Pore-size distribution and compressibility of coarse sandy subsoil with added biochar

Sustainable agricultural production on coarse sandy soil is constrained by the restricted growth of roots, and poor water and nutrient retention. Amending the soil with biochar can reduce these problems, but the processes involved are not known in detail. We investigated in the laboratory the effects of two fine-grained gasification biochars made of straw (LTST) and other materials (LTSN) and of one fast pyrolysis straw biochar (FPST) on pore-size distribution and soil compressibility when added to coarse sandy subsoil. Water retention and therefore pore-size distribution were affected systematically. All biochars converted drainable pore space with pore diameters in the range 60-300 mu m into water-retaining pores of size 0.2-60 mu m, which was taken as an estimate of available water capacity (AWC).

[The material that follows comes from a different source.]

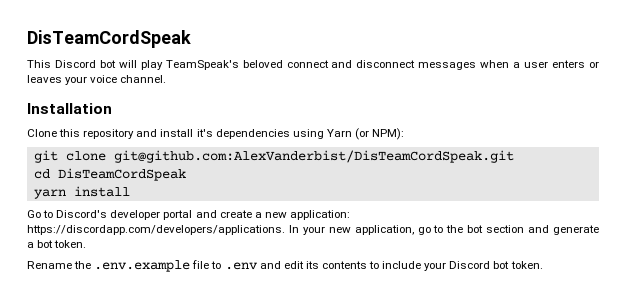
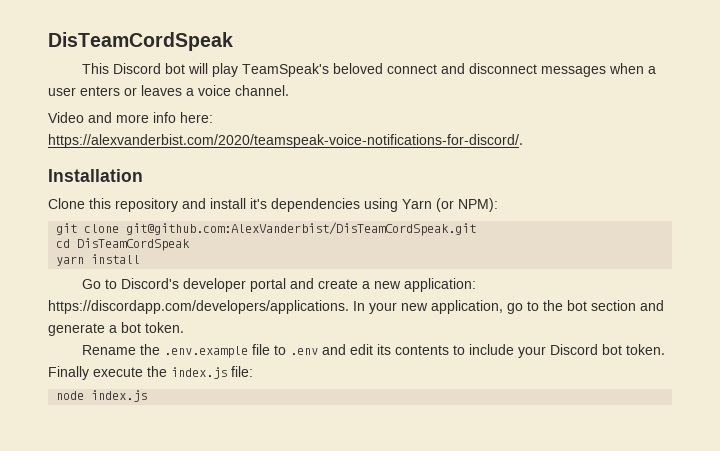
- This Discord bot will play TeamSpeak's beloved connect and disconnect messages when a user enters or leaves your voice channel.
+ This Discord bot will play TeamSpeak's beloved connect and disconnect messages when a user enters or leaves a voice channel.
+ Video and more info here: https://alexvanderbist.com/2020/teamspeak-voice-notifications-for-discord/.
+ Finally execute the index.js file:
+ node index.js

Effects were linear over the whole range of biochar (0-4% by mass). The effect of LTST and LTSN on AWC (3.6% by volume per % biochar) was about 70% larger than the effect of the somewhat coarser FPST biochar (2.1% by volume per % biochar). The compression index increased linearly with biochar content without any significant effects from the type of biochar. The common least squares estimate of the slope was 21.2kgm(-3)%(-1) by weight. The results reflect a strong interaction at the microscopic scale between biochar and soil rather than intrinsic properties of the added biochar. How fine-grained biochars added to sandy soil affect water retention and soil compressibility. Such combined effects have not been investigated previously in coarse sandy subsoil. Pore space was changed from drainable to water retaining, and the soil became easier to compress. Fine-grained biochars were more efficient than a coarser biochar in changing the pore space.